• [Input records]
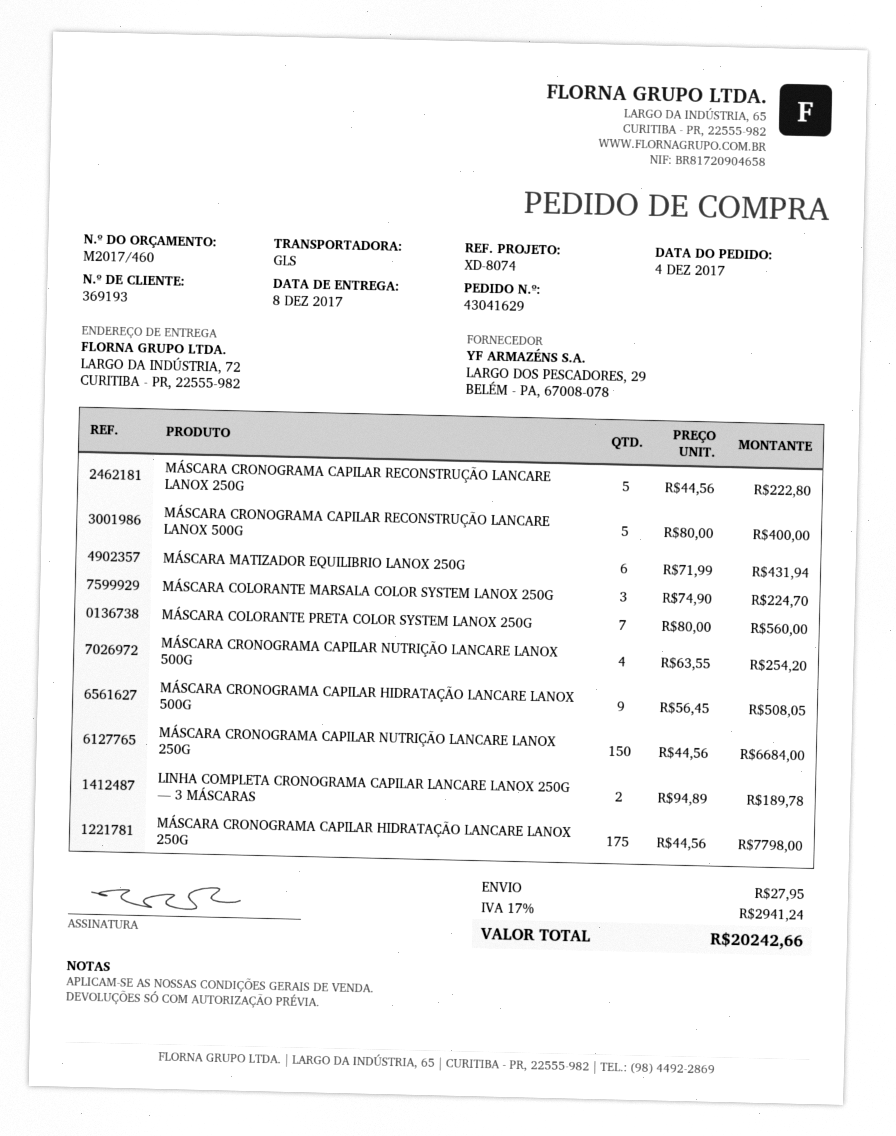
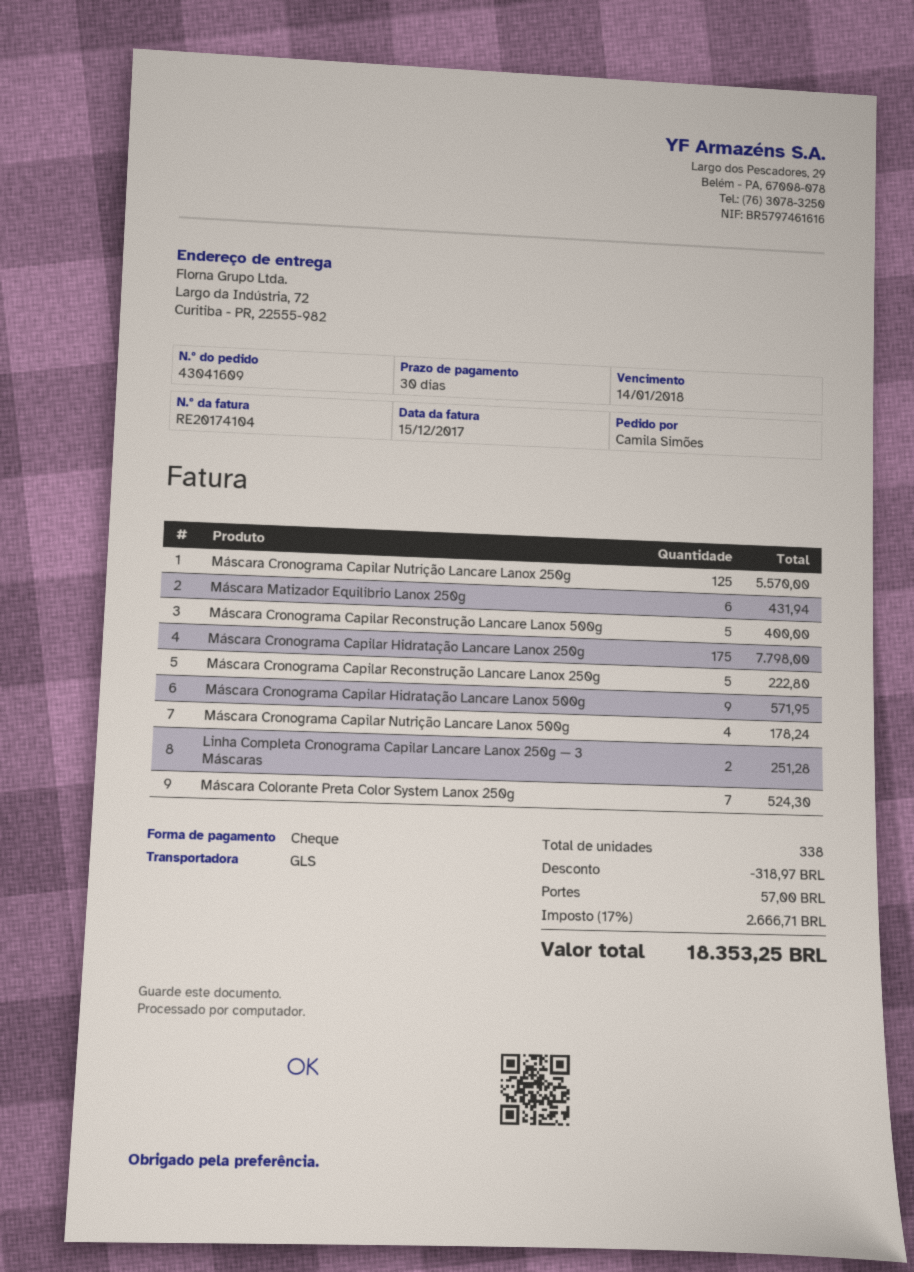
order number: 43041629 -> 43041609
MÁSCARA COLORANTE MARSALA COLOR SYSTEM LANOX 250G: 3 for 224.70 -> none
MÁSCARA COLORANTE PRETA COLOR SYSTEM LANOX 250G: 7 for 560.00 -> 7 for 524.30
MÁSCARA CRONOGRAMA CAPILAR NUTRIÇÃO LANCARE LANOX 500G: 4 for 254.20 -> 4 for 178.24
MÁSCARA CRONOGRAMA CAPILAR HIDRATAÇÃO LANCARE LANOX 500G: 9 for 508.05 -> 9 for 571.95
MÁSCARA CRONOGRAMA CAPILAR NUTRIÇÃO LANCARE LANOX 250G: 150 for 6684.00 -> 125 for 5570.00
LINHA COMPLETA CRONOGRAMA CAPILAR LANCARE LANOX 250G — 3 MÁSCARAS: 2 for 189.78 -> 2 for 251.28
discount: none -> 318.97
shipping: 27.95 -> 57.00
tax: 17% = 2941.24 -> 17% = 2666.71
total: 20242.66 -> 18353.25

• [Exercise instructions] Every line of the listing is to be retyped exactly; pictures stay out.

• [Output of the exercise]
order number: 43041629 -> 43041609
MÁSCARA COLORANTE MARSALA COLOR SYSTEM LANOX 250G: 3 for 224.70 -> none
MÁSCARA COLORANTE PRETA COLOR SYSTEM LANOX 250G: 7 for 560.00 -> 7 for 524.30
MÁSCARA CRONOGRAMA CAPILAR NUTRIÇÃO LANCARE LANOX 500G: 4 for 254.20 -> 4 for 178.24
MÁSCARA CRONOGRAMA CAPILAR HIDRATAÇÃO LANCARE LANOX 500G: 9 for 508.05 -> 9 for 571.95
MÁSCARA CRONOGRAMA CAPILAR NUTRIÇÃO LANCARE LANOX 250G: 150 for 6684.00 -> 125 for 5570.00
LINHA COMPLETA CRONOGRAMA CAPILAR LANCARE LANOX 250G — 3 MÁSCARAS: 2 for 189.78 -> 2 for 251.28
discount: none -> 318.97
shipping: 27.95 -> 57.00
tax: 17% = 2941.24 -> 17% = 2666.71
total: 20242.66 -> 18353.25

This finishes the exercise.